4 minute read
From Student to Teacher
from NEXUS 2023
Taylor Tan '06 has come full circle at Marin Academy in ways he never predicted.
After graduating, Taylor headed to the University of California, Berkeley, where he majored in Conservation and Resource Studies, specifically focused on California fisheries. His first year in college, Taylor didn't participate in anything MA-related—but that year would prove to be an outlier. He got a phone call asking him to return to Marin Academy as Assistant Track Coach for the 2007-2008 school year. Taylor accepted and, two days a week, he drove across the bridge to coach students, some of whom had been his schoolmates just two years earlier.

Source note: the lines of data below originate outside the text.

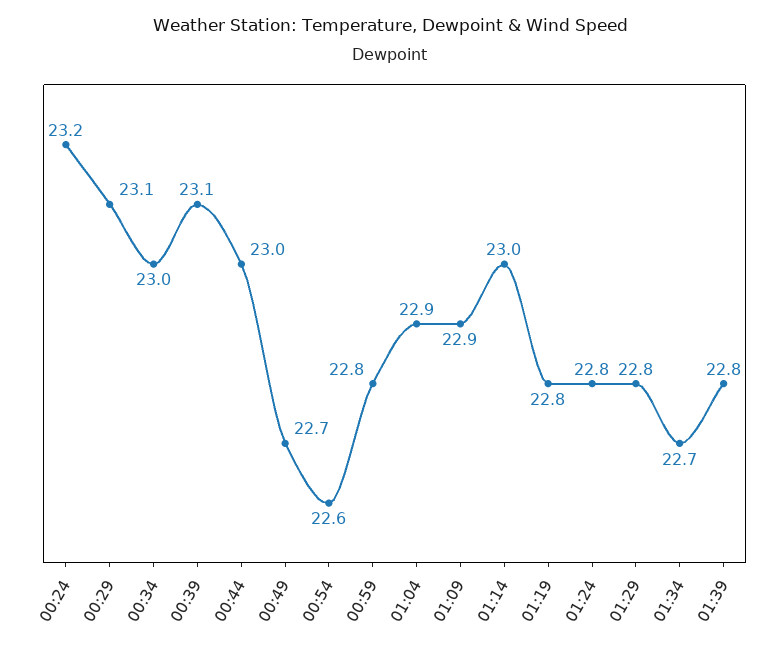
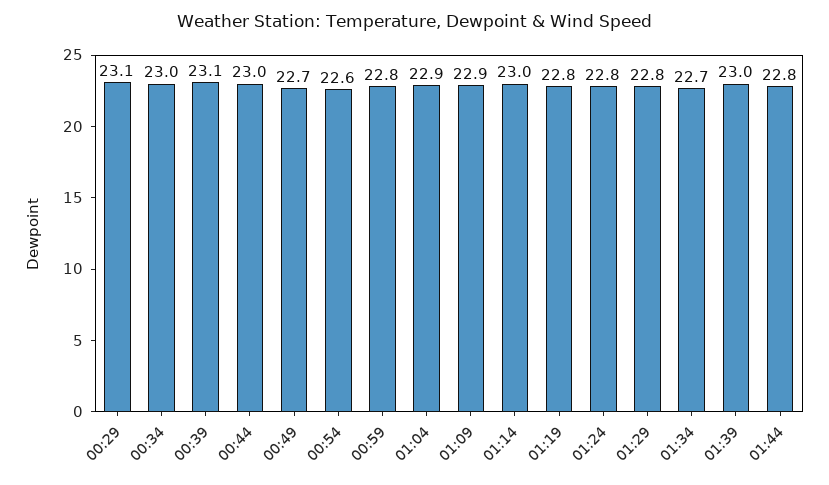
00:24: 23.2 -> none
01:39: 22.8 -> 23
01:44: none -> 22.8

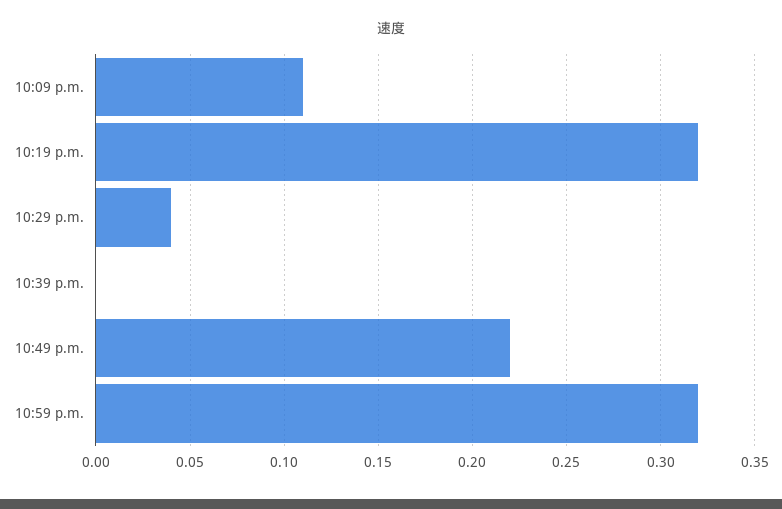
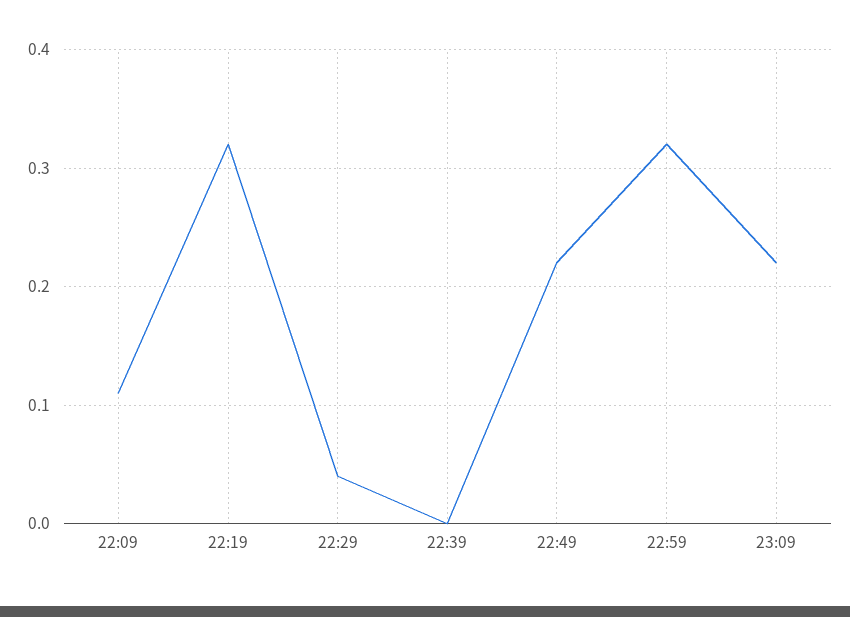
23:09: none -> 0.22

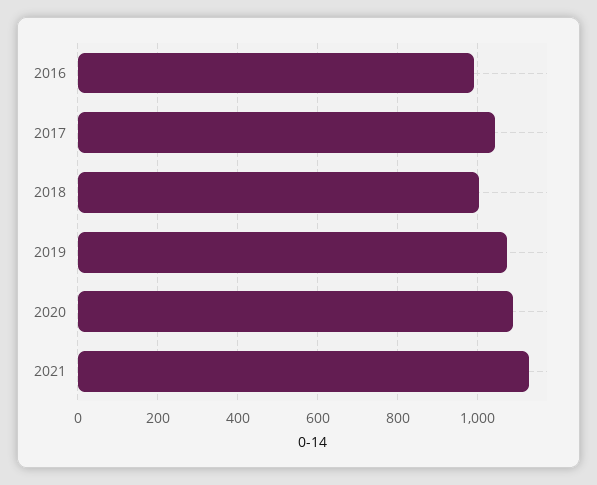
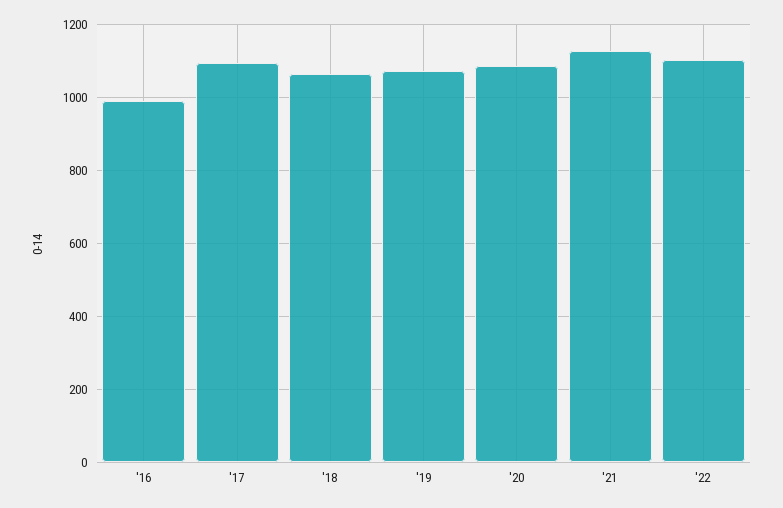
2017: 1040 -> 1100
2018: 1000 -> 1060
'22: none -> 1100

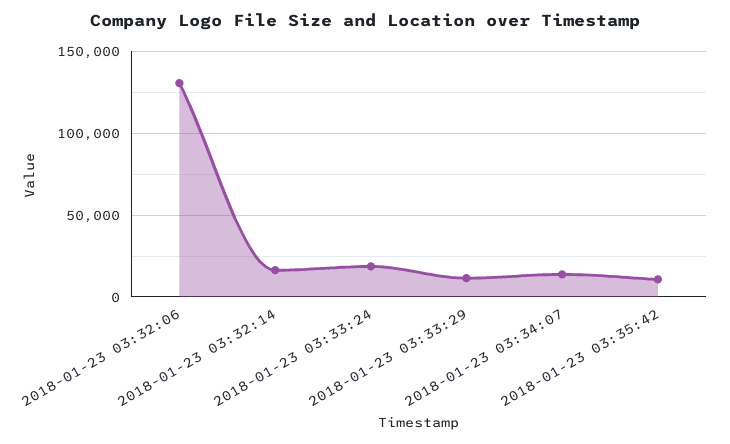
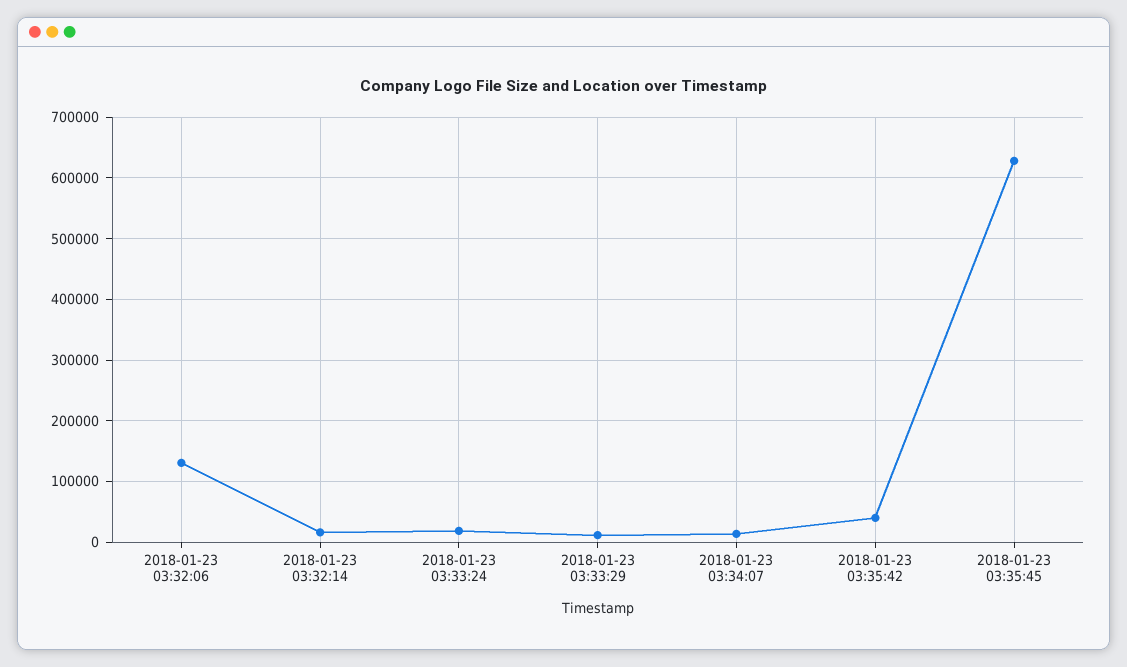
2018-01-23 03:35:42: 10000 -> 40000
2018-01-23 03:35:45: none -> 630000

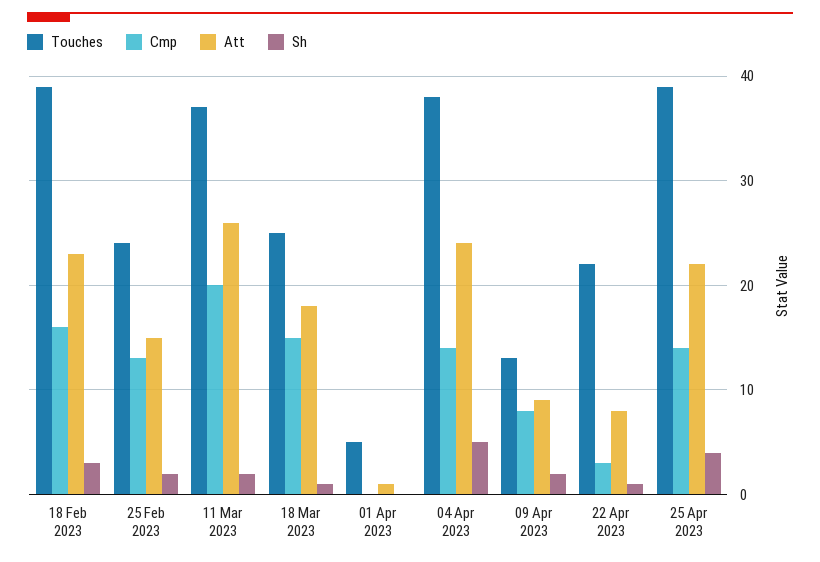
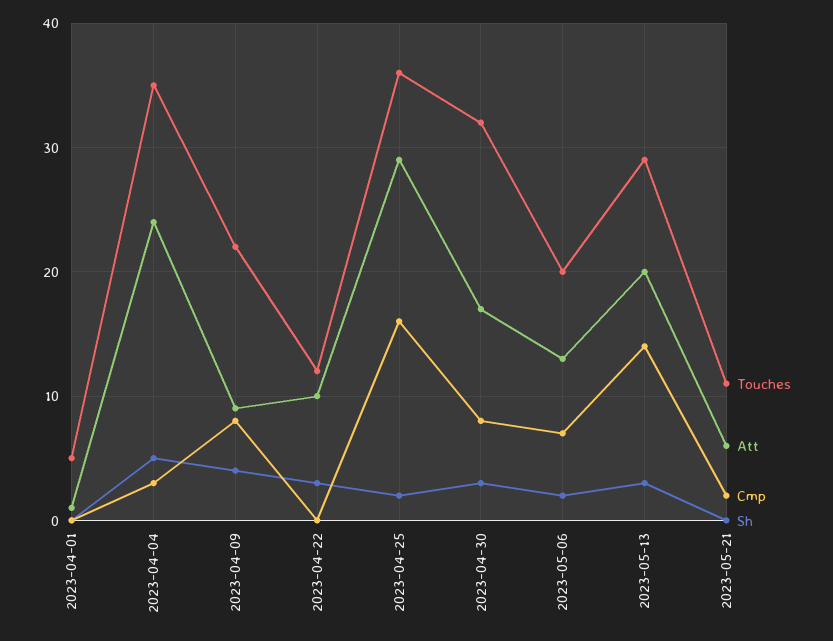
Touches, 18 Feb 2023: 39 -> none
Cmp, 18 Feb 2023: 16 -> none
Att, 18 Feb 2023: 23 -> none
Sh, 18 Feb 2023: 3 -> none
Touches, 25 Feb 2023: 24 -> none
Cmp, 25 Feb 2023: 13 -> none
Att, 25 Feb 2023: 15 -> none
Sh, 25 Feb 2023: 2 -> none
Touches, 11 Mar 2023: 37 -> none
Cmp, 11 Mar 2023: 20 -> none
Att, 11 Mar 2023: 26 -> none
Sh, 11 Mar 2023: 2 -> none
Touches, 18 Mar 2023: 25 -> none
Cmp, 18 Mar 2023: 15 -> none
Att, 18 Mar 2023: 18 -> none
Sh, 18 Mar 2023: 1 -> none
Touches, 04 Apr 2023: 38 -> 35
Cmp, 04 Apr 2023: 14 -> 3
Touches, 09 Apr 2023: 13 -> 22
Sh, 09 Apr 2023: 2 -> 4
Touches, 22 Apr 2023: 22 -> 12
Cmp, 22 Apr 2023: 3 -> 0
Att, 22 Apr 2023: 8 -> 10
Sh, 22 Apr 2023: 1 -> 3
Touches, 25 Apr 2023: 39 -> 36
Cmp, 25 Apr 2023: 14 -> 16
Att, 25 Apr 2023: 22 -> 29
Sh, 25 Apr 2023: 4 -> 2
Touches, 2023-04-30: none -> 32
Att, 2023-04-30: none -> 17
Cmp, 2023-04-30: none -> 8
Sh, 2023-04-30: none -> 3
Touches, 2023-05-06: none -> 20
Att, 2023-05-06: none -> 13
Cmp, 2023-05-06: none -> 7
Sh, 2023-05-06: none -> 2
Touches, 2023-05-13: none -> 29
Att, 2023-05-13: none -> 20
Cmp, 2023-05-13: none -> 14
Sh, 2023-05-13: none -> 3
Touches, 2023-05-21: none -> 11
Att, 2023-05-21: none -> 6
Cmp, 2023-05-21: none -> 2
Sh, 2023-05-21: none -> 0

After graduation, Taylor started substitute teaching at Marin Academy and, only a year later, he was approached about a full-time teaching position in the Math Department, with one surreal hurdle between him and the job: being interviewed for a teaching position by his own former teachers.
After a successful, if admittedly stressful, interview, Taylor's former teachers became his colleagues. He's taught everything from Algebra 2 and Statistics to Pre-Calculus at Marin Academy. Initially, Taylor felt his math career was something he simply stumbled into, and he was sure that someday he'd make the switch to science. Much to his surprise, he fell in love with teaching math.
Taylor's teaching style is influenced by his own time as an MA student. He values a combination of direct instruction and encouraging questions, with plenty of time for students to explore on their own.
He spends very little time standing at the front of the room talking at his students. "It's my job to help shepherd students to the correct understanding and pathways toward problem-solving. I'm interested in having students learn those problem-solving techniques," he says.

It makes sense that Taylor remains a constant presence at MA because, as a student, he was a quintessential MA kid. In addition to loving his Environmental Science and Oceanography classes, Taylor played bass and helped start an MA funk/soul band, was on the Cross Country and Track teams, and cherished his time spent on Wilderness Quests.
Taylor acknowledges that Marin Academy has changed a bit over time. Buildings have come and gone, or their use has changed. He may be a little nostalgic for the old computer labs, but he's a big fan of the new cafeteria. Through the changes, Taylor appreciates that the core values he remembers from his time at Marin Academy remain the same: quality student-teacher interaction and experiential learning.
Taylor now co-leads the Wilderness Quest program. He's proud of the questing ritual's recent evolutions and says it feels good to uphold a tradition that's been ongoing for 38 years while innovating and improving on its legacy format. He's equally enthusiastic about opportunities within the Math Department to integrate courses of study, creating a path for all students to reach Calculus as seniors when, in the past, not all students were eligible by 12th-grade. He knows some students will ultimately decide not to take Calculus, but the equity of opportunity and choice is what matters to Taylor.

Taylor's journey has been so full circle that he has now taught the high school-aged children of his own former teachers, Liz Gottlieb and Pilar Góngora, who were both pregnant while he was a student. And what about Track, the thing that brought him back to Marin Academy in 2007? Well, Taylor has coached 15 incredible seasons, and served as the Head Coach for five years before passing the baton to fellow Math Teacher and Penn Fellow, Anya Strum.